AI-generated Indigenous language dictionaries, elders’ teachings and history circulating online could be harming culture and language revitalization efforts, say experts.
Content can easily and convincingly be created by generative artificial intelligence. Large language models (LLM) like ChatGPT are trained on massive amounts of data and use predictive guesswork to generate a response.
“These systems are especially likely, given the limited datasets available for many Indigenous languages, to produce invented words, fabricated cultural teachings, or generalized ‘pan-Indigenous’ representations that flatten distinct nations or communities into one interchangeable identity,” said Michael G. Sherbert, a postdoctoral fellow at Queen’s University in Kingston, Ont.
Sherbert, a member of Algonquins of Pikwakanagan First Nation, researches the ethics of using AI for cultural preservation of Indigenous languages and knowledge.
Sherbert said AI use in language and cultural preservation is still relatively new and some communities are prioritizing structured knowledge system AI, which is curated and controlled by the community or enterprise.
Sherbert said generative AI is highly flexible and conversational but can “hallucinate” or fabricate information and although there are teams that go through AI to try to make it more responsible and ethical, these hallucinations or misrepresentations can be appropriative and harmful.
“You could say that the AI is inadvertently colonizing and hurting Indigenous language revitalization because [people] are taking information generated by an artificial intelligence and putting it out there for people to read,” said Sherbert.
Michael G. Sherbert researches the ethics of using AI for cultural preservation of Indigenous languages and knowledge. (Submitted by Michael G. Sherbert)
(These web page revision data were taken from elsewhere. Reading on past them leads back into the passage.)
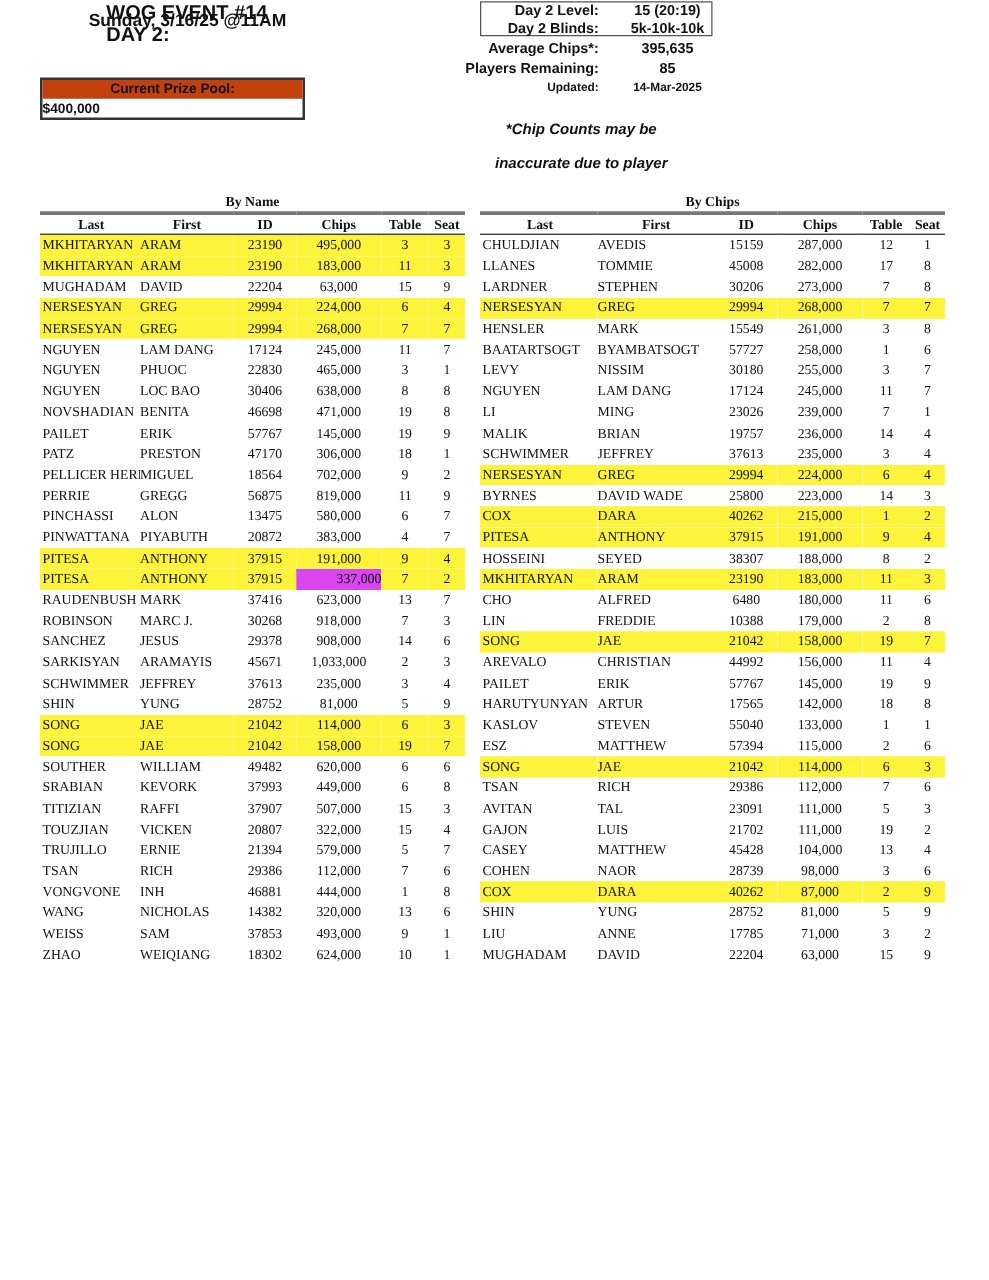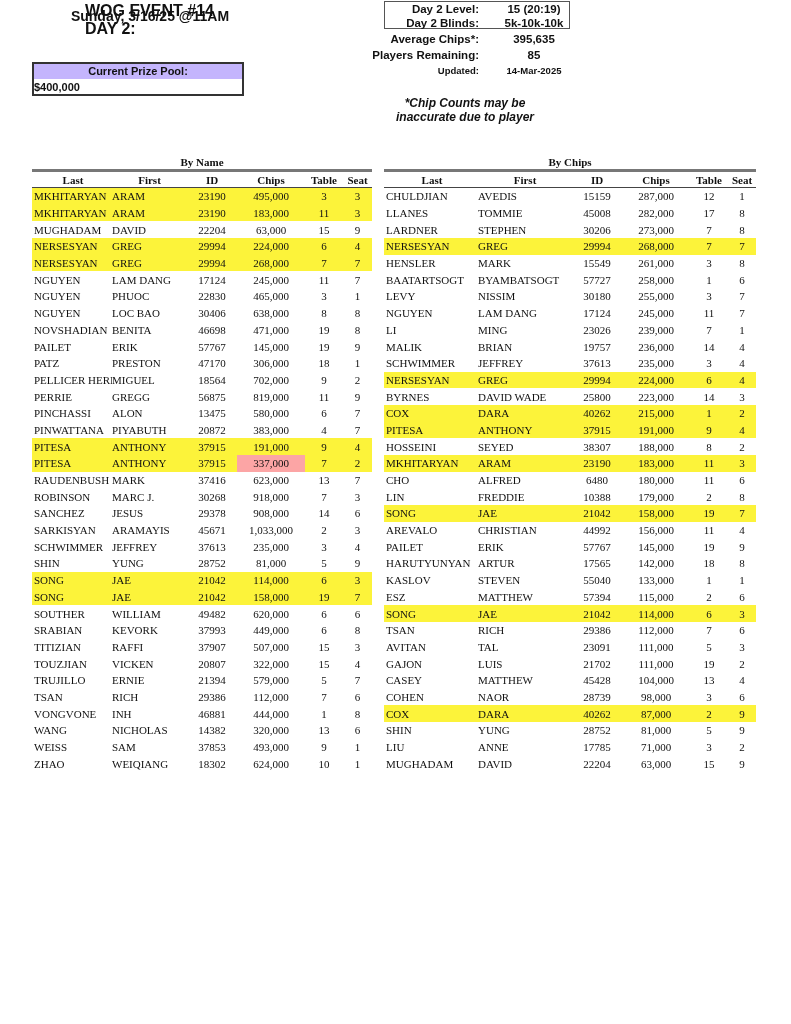"Current Prize Pool:" .prize-label { background: #c4b5fd -> #c2410c }
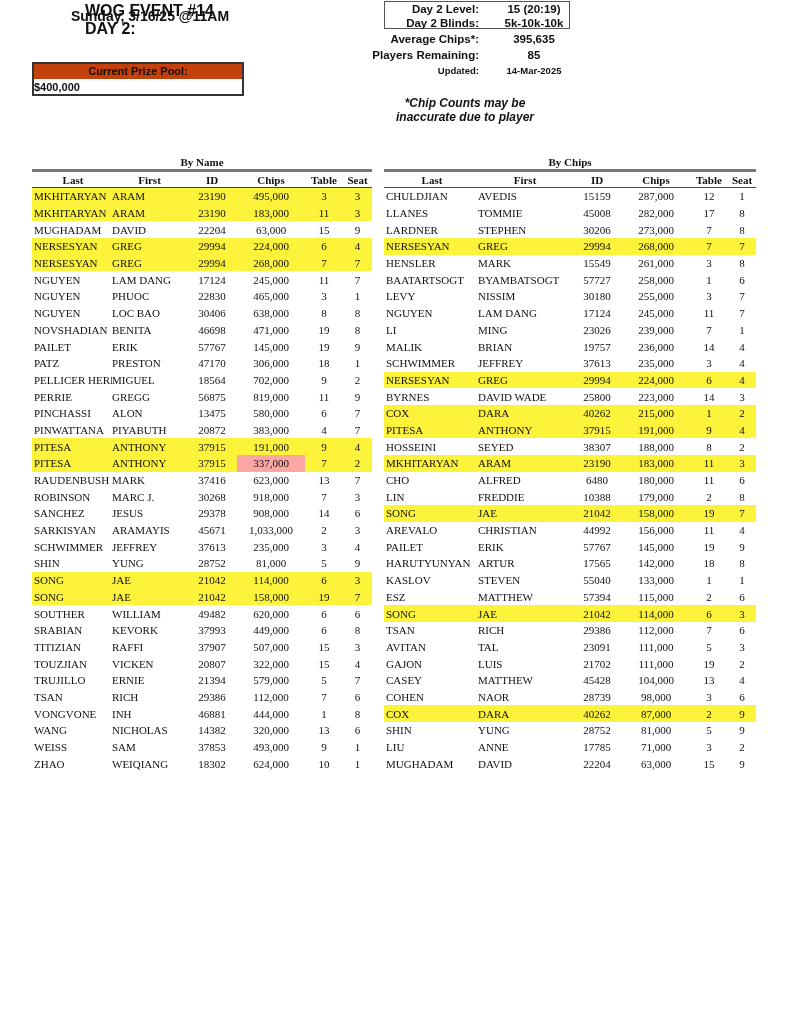"inaccurate due to player" div.abs { top: 110px -> 123px }
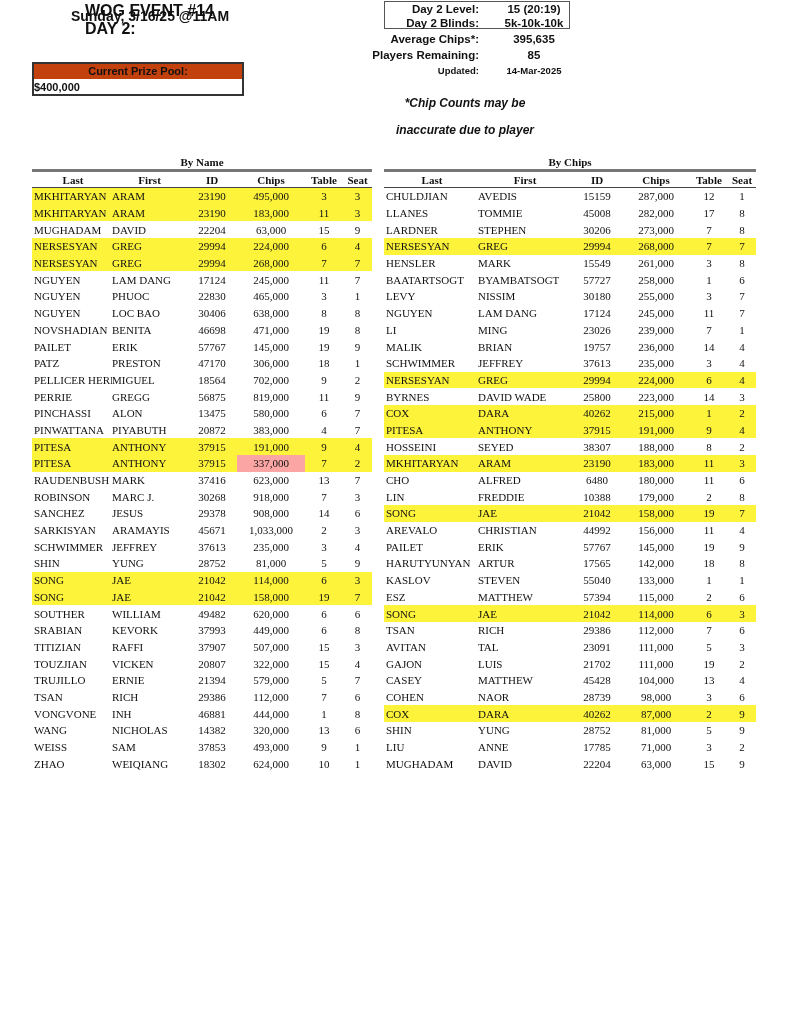"337,000" td.c-chips { background: #fca5a5 -> #d946ef; text-align: none -> right }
People who may not be connected to a community may put their trust in generative AI, he said, because it seems to be giving them pretty good answers.
Based on that assumption, people may use AI for educational purposes or ask it something like “give me a good elder story,” Sherbert said, and a generative AI uses statistical prediction to offer one that is “completely constructed from false information.”
“[Generative AI] is optimized for something like fluency to give you answers that are good. It’s not optimized for truth or for ethical or cultural responsibility or accountability,” he said.
When AI is structured around verified knowledge systems from a community “rather than probabilistic pattern-matching, the likelihood of fabricated language or misrepresentation drops significantly,” Sherbert said.
“More importantly, the authority over what is included, excluded, or restricted remains with the community itself.”
He’s working on language and culture revitalization with his First Nation’s education services using structured knowledge system AI in collaboration with kama.ai, an Indigenous-owned AI company that specializes in this type of architecture.
No easy way to learn culture
Kaitlyn Lazore works in Kanien’kéha language preservation as a program support officer for the Mohawk Language and Culture with the Ahkwesáhsne Mohawk Board of Education.
She manages content for their social media page that posts daily phrases and prompts vetted by first language speakers in their community. They are not currently using AI for language revitalization in their community.
“If you’re going to use AI, I think you already have to have a really good understanding of the language and culture to know what is right and what is wrong,” Lazore said.
She said there’s no easy way to learn the language or gain culture without getting out in your community.
“I go to bingo and I talk with first language speakers. You have to physically get yourself out there,” she said.
AI governance and transparency
Brian Ritchie, from Chapleau Cree First Nation in Ontario, founded kama.ai. Ritchie said the company works to ensure a structured knowledge base is curated by community or the enterprise it’s working with.
Ritchie said First Nations communities that want to maintain ownership, control and access over their information should use AI tools with capabilities in data sovereignty, like structured knowledge systems.
Brian Ritchie (left) from Chapleau Cree First Nation, is founder and CEO of kama.ai, an Indigenous AI development platform that can run AI agents on behalf of communities or enterprises. (Submitted by Brian Ritchie )
Ritchie said a major issue with LLMs is governance.
“How do we know this thing won’t say the wrong thing, won’t say something that is biased information, won’t say something that’s offensive, culturally offensive to a certain population,” he said.
He said there are no clear distinctions between the two types of AI and that it’s up to creators to disclose when content is made with AI.
“Whoever’s putting the tool out for consumption is the one that makes any claims about authenticity,” Ritchie said.
“It can be difficult for any user to understand how responsible or accurate or authentic the information is.”
It’s important to use your judgment for every answer from an LLM because sometimes even the references used can be fake, Ritchie said.